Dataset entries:
------------------------------
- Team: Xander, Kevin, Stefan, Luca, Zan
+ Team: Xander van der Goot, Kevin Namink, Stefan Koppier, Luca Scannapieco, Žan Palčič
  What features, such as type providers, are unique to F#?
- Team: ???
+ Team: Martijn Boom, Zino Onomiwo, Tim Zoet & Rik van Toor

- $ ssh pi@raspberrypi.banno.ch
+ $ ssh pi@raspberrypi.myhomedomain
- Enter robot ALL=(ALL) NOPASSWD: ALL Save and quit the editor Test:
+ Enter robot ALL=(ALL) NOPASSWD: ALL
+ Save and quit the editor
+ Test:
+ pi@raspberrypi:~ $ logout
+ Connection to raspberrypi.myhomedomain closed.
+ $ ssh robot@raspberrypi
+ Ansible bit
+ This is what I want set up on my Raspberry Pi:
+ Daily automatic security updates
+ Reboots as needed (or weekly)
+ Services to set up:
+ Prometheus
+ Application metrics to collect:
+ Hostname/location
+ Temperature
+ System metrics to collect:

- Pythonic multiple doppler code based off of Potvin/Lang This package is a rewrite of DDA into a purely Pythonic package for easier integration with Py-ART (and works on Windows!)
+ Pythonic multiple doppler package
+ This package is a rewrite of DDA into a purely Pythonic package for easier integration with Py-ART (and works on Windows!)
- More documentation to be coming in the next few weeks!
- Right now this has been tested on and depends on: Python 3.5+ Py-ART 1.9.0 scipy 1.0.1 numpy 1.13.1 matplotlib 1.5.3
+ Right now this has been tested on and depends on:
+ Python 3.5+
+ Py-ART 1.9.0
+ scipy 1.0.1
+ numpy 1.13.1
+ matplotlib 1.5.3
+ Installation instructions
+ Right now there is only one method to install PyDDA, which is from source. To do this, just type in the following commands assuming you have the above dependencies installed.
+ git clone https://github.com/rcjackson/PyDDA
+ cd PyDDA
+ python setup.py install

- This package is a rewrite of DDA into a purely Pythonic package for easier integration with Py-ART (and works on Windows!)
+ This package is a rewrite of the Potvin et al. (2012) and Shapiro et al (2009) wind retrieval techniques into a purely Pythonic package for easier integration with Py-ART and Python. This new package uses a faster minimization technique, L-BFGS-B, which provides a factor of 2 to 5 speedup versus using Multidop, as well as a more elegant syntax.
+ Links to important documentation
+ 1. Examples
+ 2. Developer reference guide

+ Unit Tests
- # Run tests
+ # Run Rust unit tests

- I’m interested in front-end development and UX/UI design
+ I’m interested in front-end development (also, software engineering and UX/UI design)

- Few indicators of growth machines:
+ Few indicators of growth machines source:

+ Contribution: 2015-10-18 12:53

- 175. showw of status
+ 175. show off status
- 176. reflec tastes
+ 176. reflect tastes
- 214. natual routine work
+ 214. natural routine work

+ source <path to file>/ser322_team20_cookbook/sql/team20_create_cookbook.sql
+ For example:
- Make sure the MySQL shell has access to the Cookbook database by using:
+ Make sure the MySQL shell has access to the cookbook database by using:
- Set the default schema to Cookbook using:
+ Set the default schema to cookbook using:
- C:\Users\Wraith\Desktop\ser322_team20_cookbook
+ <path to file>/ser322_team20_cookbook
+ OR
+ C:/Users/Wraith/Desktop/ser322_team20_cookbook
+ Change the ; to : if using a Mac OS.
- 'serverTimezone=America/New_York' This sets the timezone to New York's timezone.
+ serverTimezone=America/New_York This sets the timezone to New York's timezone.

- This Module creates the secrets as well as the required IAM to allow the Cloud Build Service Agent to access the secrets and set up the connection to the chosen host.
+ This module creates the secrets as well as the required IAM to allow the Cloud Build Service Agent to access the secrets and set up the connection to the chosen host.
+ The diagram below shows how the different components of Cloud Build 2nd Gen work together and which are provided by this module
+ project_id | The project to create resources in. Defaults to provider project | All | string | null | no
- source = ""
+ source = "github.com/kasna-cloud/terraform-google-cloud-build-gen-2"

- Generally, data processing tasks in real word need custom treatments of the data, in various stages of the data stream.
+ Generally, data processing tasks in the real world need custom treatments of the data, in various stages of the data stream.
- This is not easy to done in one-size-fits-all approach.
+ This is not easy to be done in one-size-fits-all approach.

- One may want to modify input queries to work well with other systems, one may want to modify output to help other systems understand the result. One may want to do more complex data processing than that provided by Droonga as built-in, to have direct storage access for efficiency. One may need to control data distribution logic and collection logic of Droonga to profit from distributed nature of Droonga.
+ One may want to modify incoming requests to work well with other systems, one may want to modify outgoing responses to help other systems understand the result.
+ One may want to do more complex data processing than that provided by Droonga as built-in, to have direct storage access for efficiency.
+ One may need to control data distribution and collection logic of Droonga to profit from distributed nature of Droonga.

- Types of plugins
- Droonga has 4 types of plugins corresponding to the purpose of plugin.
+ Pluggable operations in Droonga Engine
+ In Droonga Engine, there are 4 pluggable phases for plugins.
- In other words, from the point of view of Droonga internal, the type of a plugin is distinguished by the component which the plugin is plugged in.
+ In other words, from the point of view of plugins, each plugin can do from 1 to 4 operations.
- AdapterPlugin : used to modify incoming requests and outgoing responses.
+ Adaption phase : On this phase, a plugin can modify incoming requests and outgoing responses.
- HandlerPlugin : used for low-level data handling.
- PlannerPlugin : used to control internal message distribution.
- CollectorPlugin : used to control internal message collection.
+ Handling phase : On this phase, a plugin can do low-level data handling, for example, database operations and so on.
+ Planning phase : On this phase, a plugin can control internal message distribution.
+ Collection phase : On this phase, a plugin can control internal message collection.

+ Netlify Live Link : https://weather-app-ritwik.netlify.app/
------------------------------
* WHAT YOU NEED TO DO
Reproduce the full set of records precisely.

* SOLUTION BELOW
- Team: Xander, Kevin, Stefan, Luca, Zan
+ Team: Xander van der Goot, Kevin Namink, Stefan Koppier, Luca Scannapieco, Žan Palčič
  What features, such as type providers, are unique to F#?
- Team: ???
+ Team: Martijn Boom, Zino Onomiwo, Tim Zoet & Rik van Toor

- $ ssh pi@raspberrypi.banno.ch
+ $ ssh pi@raspberrypi.myhomedomain
- Enter robot ALL=(ALL) NOPASSWD: ALL Save and quit the editor Test:
+ Enter robot ALL=(ALL) NOPASSWD: ALL
+ Save and quit the editor
+ Test:
+ pi@raspberrypi:~ $ logout
+ Connection to raspberrypi.myhomedomain closed.
+ $ ssh robot@raspberrypi
+ Ansible bit
+ This is what I want set up on my Raspberry Pi:
+ Daily automatic security updates
+ Reboots as needed (or weekly)
+ Services to set up:
+ Prometheus
+ Application metrics to collect:
+ Hostname/location
+ Temperature
+ System metrics to collect:

- Pythonic multiple doppler code based off of Potvin/Lang This package is a rewrite of DDA into a purely Pythonic package for easier integration with Py-ART (and works on Windows!)
+ Pythonic multiple doppler package
+ This package is a rewrite of DDA into a purely Pythonic package for easier integration with Py-ART (and works on Windows!)
- More documentation to be coming in the next few weeks!
- Right now this has been tested on and depends on: Python 3.5+ Py-ART 1.9.0 scipy 1.0.1 numpy 1.13.1 matplotlib 1.5.3
+ Right now this has been tested on and depends on:
+ Python 3.5+
+ Py-ART 1.9.0
+ scipy 1.0.1
+ numpy 1.13.1
+ matplotlib 1.5.3
+ Installation instructions
+ Right now there is only one method to install PyDDA, which is from source. To do this, just type in the following commands assuming you have the above dependencies installed.
+ git clone https://github.com/rcjackson/PyDDA
+ cd PyDDA
+ python setup.py install

- This package is a rewrite of DDA into a purely Pythonic package for easier integration with Py-ART (and works on Windows!)
+ This package is a rewrite of the Potvin et al. (2012) and Shapiro et al (2009) wind retrieval techniques into a purely Pythonic package for easier integration with Py-ART and Python. This new package uses a faster minimization technique, L-BFGS-B, which provides a factor of 2 to 5 speedup versus using Multidop, as well as a more elegant syntax.
+ Links to important documentation
+ 1. Examples
+ 2. Developer reference guide

+ Unit Tests
- # Run tests
+ # Run Rust unit tests

- I’m interested in front-end development and UX/UI design
+ I’m interested in front-end development (also, software engineering and UX/UI design)

- Few indicators of growth machines:
+ Few indicators of growth machines source:

+ Contribution: 2015-10-18 12:53

- 175. showw of status
+ 175. show off status
- 176. reflec tastes
+ 176. reflect tastes
- 214. natual routine work
+ 214. natural routine work

+ source <path to file>/ser322_team20_cookbook/sql/team20_create_cookbook.sql
+ For example:
- Make sure the MySQL shell has access to the Cookbook database by using:
+ Make sure the MySQL shell has access to the cookbook database by using:
- Set the default schema to Cookbook using:
+ Set the default schema to cookbook using:
- C:\Users\Wraith\Desktop\ser322_team20_cookbook
+ <path to file>/ser322_team20_cookbook
+ OR
+ C:/Users/Wraith/Desktop/ser322_team20_cookbook
+ Change the ; to : if using a Mac OS.
- 'serverTimezone=America/New_York' This sets the timezone to New York's timezone.
+ serverTimezone=America/New_York This sets the timezone to New York's timezone.

- This Module creates the secrets as well as the required IAM to allow the Cloud Build Service Agent to access the secrets and set up the connection to the chosen host.
+ This module creates the secrets as well as the required IAM to allow the Cloud Build Service Agent to access the secrets and set up the connection to the chosen host.
+ The diagram below shows how the different components of Cloud Build 2nd Gen work together and which are provided by this module
+ project_id | The project to create resources in. Defaults to provider project | All | string | null | no
- source = ""
+ source = "github.com/kasna-cloud/terraform-google-cloud-build-gen-2"

- Generally, data processing tasks in real word need custom treatments of the data, in various stages of the data stream.
+ Generally, data processing tasks in the real world need custom treatments of the data, in various stages of the data stream.
- This is not easy to done in one-size-fits-all approach.
+ This is not easy to be done in one-size-fits-all approach.

- One may want to modify input queries to work well with other systems, one may want to modify output to help other systems understand the result. One may want to do more complex data processing than that provided by Droonga as built-in, to have direct storage access for efficiency. One may need to control data distribution logic and collection logic of Droonga to profit from distributed nature of Droonga.
+ One may want to modify incoming requests to work well with other systems, one may want to modify outgoing responses to help other systems understand the result.
+ One may want to do more complex data processing than that provided by Droonga as built-in, to have direct storage access for efficiency.
+ One may need to control data distribution and collection logic of Droonga to profit from distributed nature of Droonga.

- Types of plugins
- Droonga has 4 types of plugins corresponding to the purpose of plugin.
+ Pluggable operations in Droonga Engine
+ In Droonga Engine, there are 4 pluggable phases for plugins.
- In other words, from the point of view of Droonga internal, the type of a plugin is distinguished by the component which the plugin is plugged in.
+ In other words, from the point of view of plugins, each plugin can do from 1 to 4 operations.
- AdapterPlugin : used to modify incoming requests and outgoing responses.
+ Adaption phase : On this phase, a plugin can modify incoming requests and outgoing responses.
- HandlerPlugin : used for low-level data handling.
- PlannerPlugin : used to control internal message distribution.
- CollectorPlugin : used to control internal message collection.
+ Handling phase : On this phase, a plugin can do low-level data handling, for example, database operations and so on.
+ Planning phase : On this phase, a plugin can control internal message distribution.
+ Collection phase : On this phase, a plugin can control internal message collection.

+ Netlify Live Link : https://weather-app-ritwik.netlify.app/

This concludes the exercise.